— Excerpted data —

◇ ◇ ◇

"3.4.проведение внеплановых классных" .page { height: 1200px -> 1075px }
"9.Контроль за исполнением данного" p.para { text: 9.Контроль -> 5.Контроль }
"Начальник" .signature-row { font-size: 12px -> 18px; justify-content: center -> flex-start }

◇ ◇ ◇

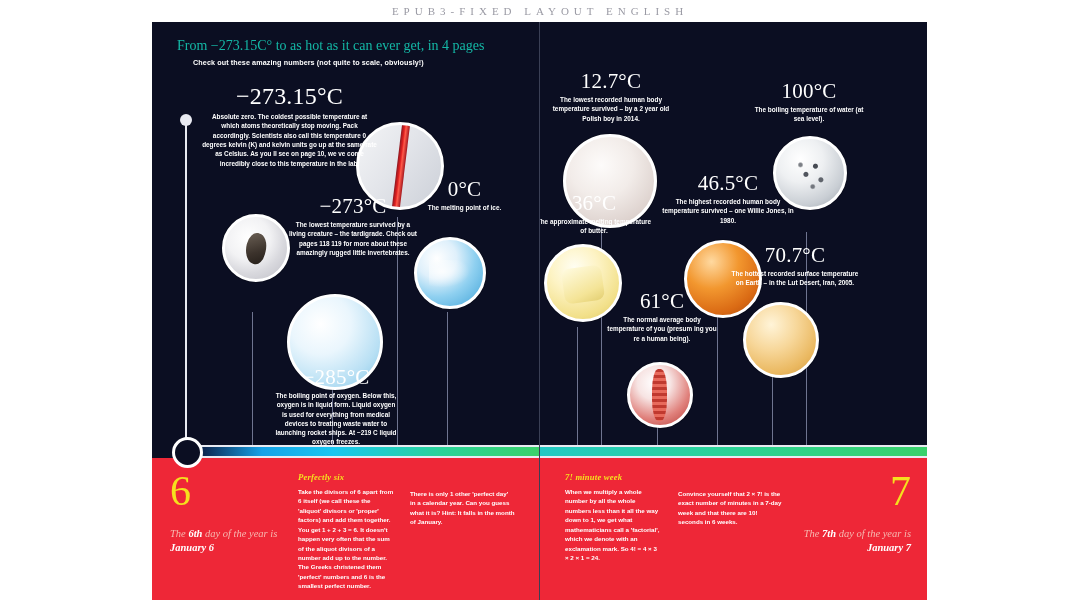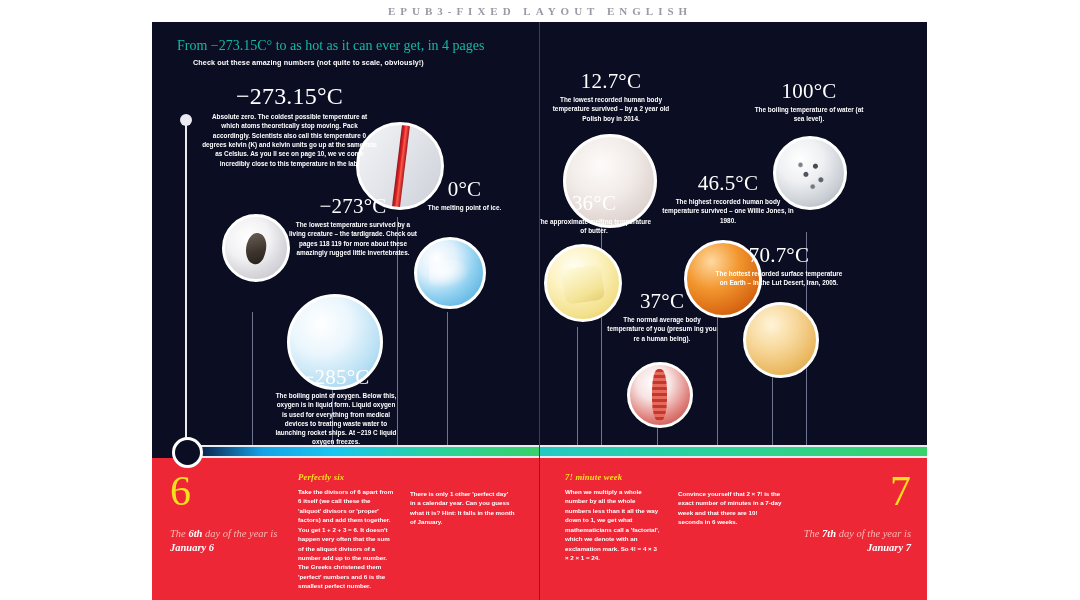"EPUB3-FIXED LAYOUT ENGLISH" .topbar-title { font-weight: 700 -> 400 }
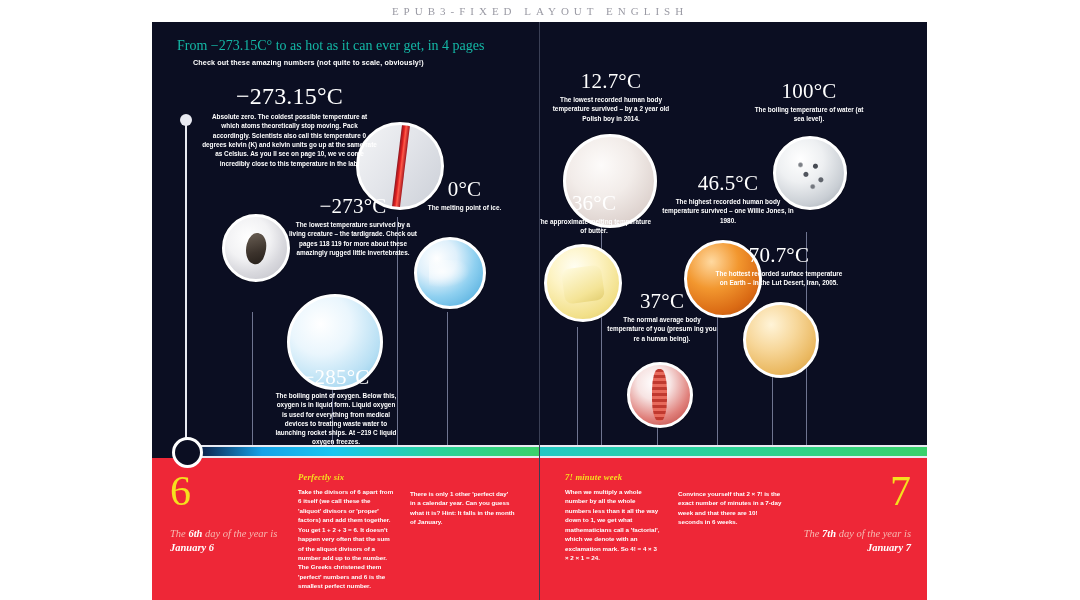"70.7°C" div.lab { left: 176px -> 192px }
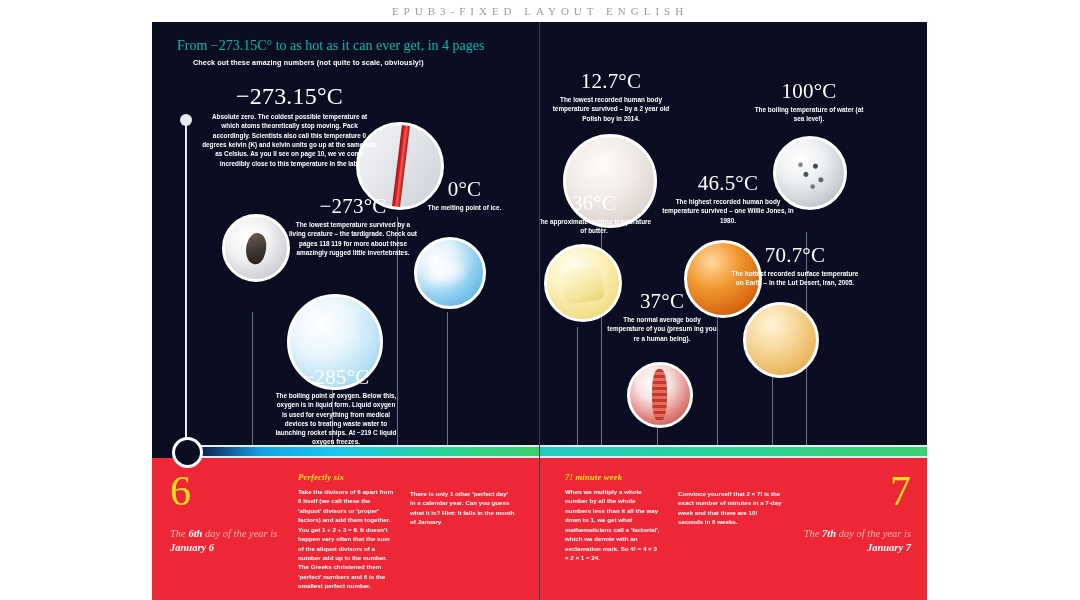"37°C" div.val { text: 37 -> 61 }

◇ ◇ ◇

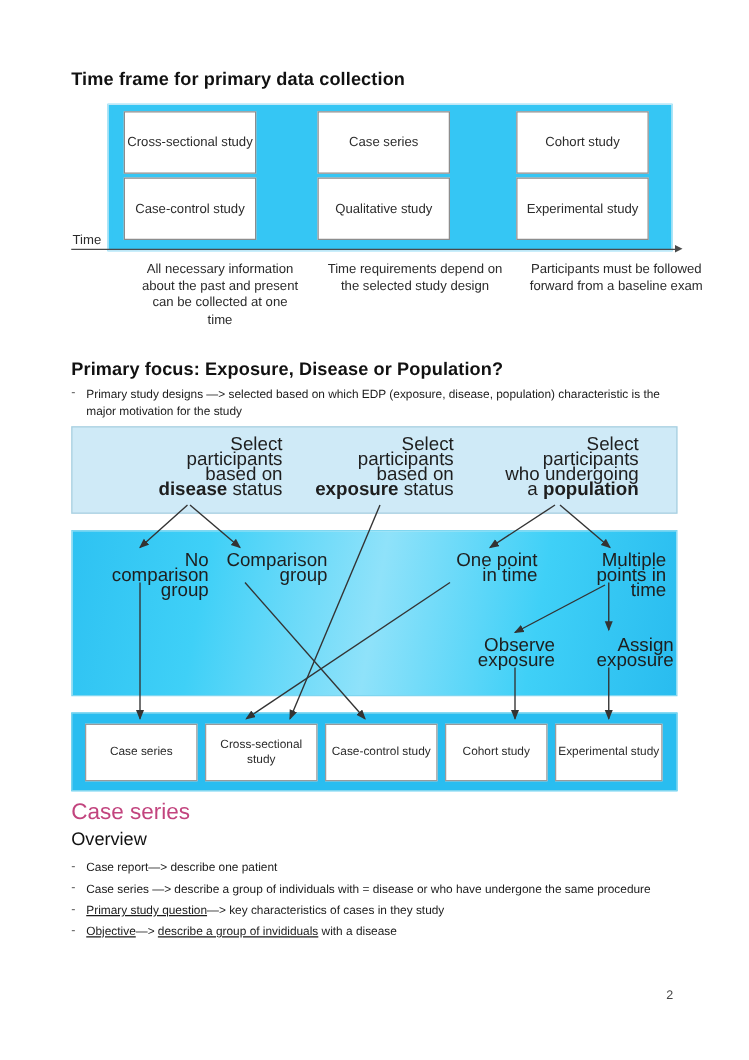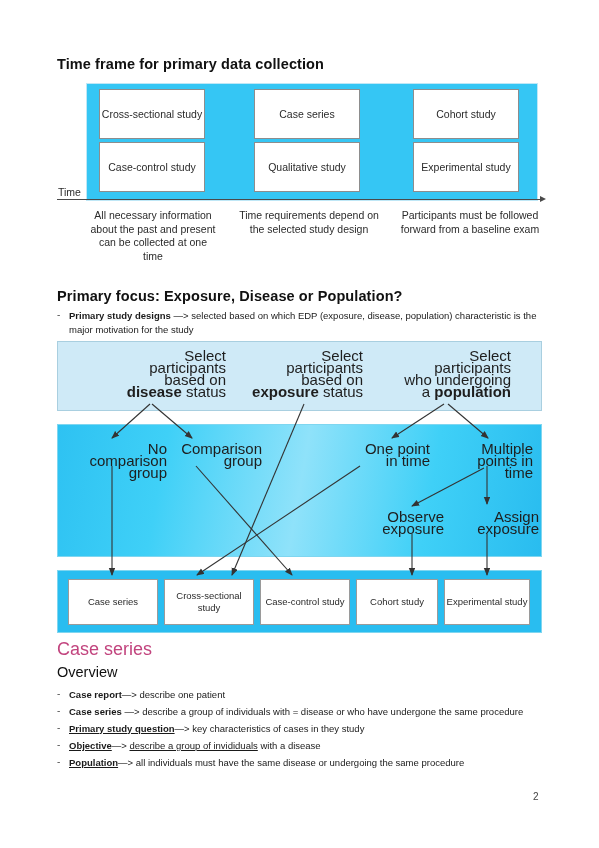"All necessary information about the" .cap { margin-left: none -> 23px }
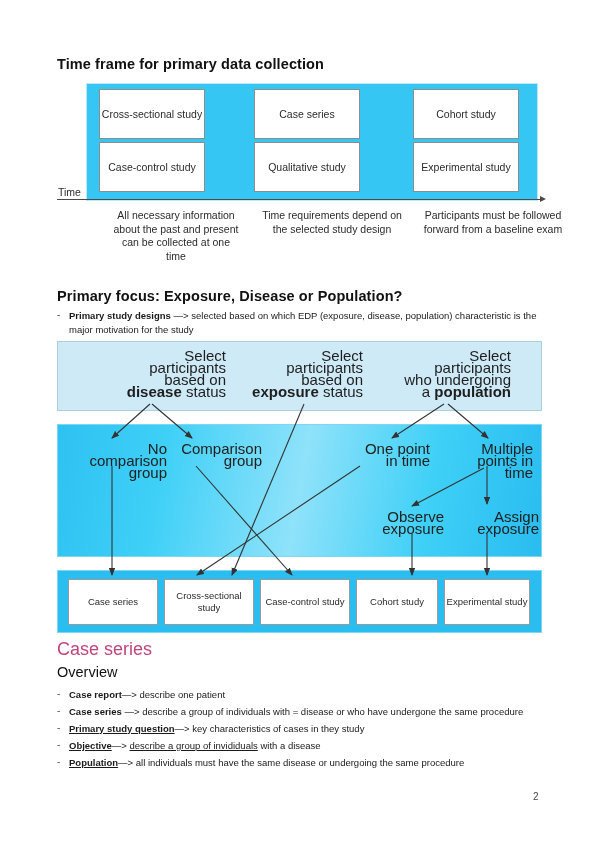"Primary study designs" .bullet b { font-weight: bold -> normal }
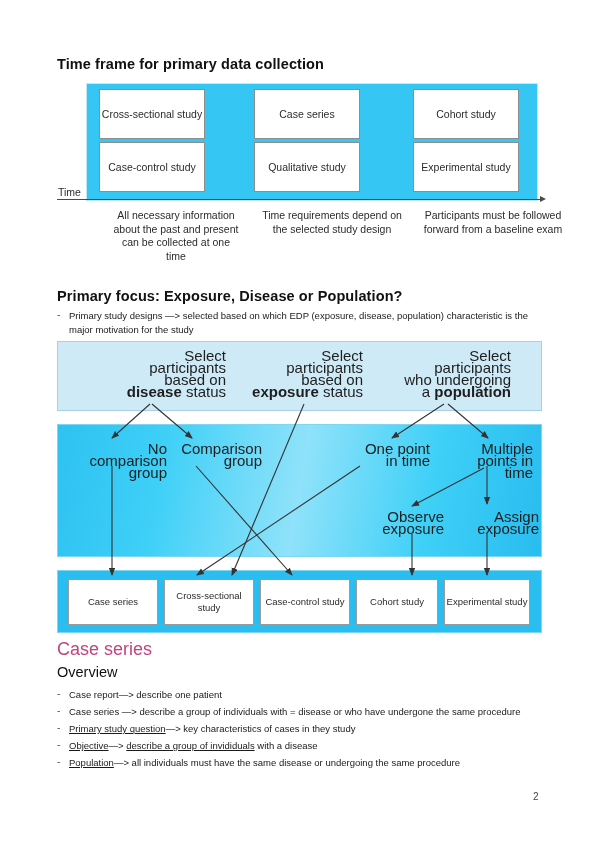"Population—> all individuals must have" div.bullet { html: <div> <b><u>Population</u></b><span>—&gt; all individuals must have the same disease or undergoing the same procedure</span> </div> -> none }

◇ ◇ ◇

— What you have to do —
Restate word for word every line from the one with "left: 176px ->" up to and including the one with "text: 37 ->" in the records above, minus the pictures.

— Result of the exercise —
"70.7°C" div.lab { left: 176px -> 192px }
"37°C" div.val { text: 37 -> 61 }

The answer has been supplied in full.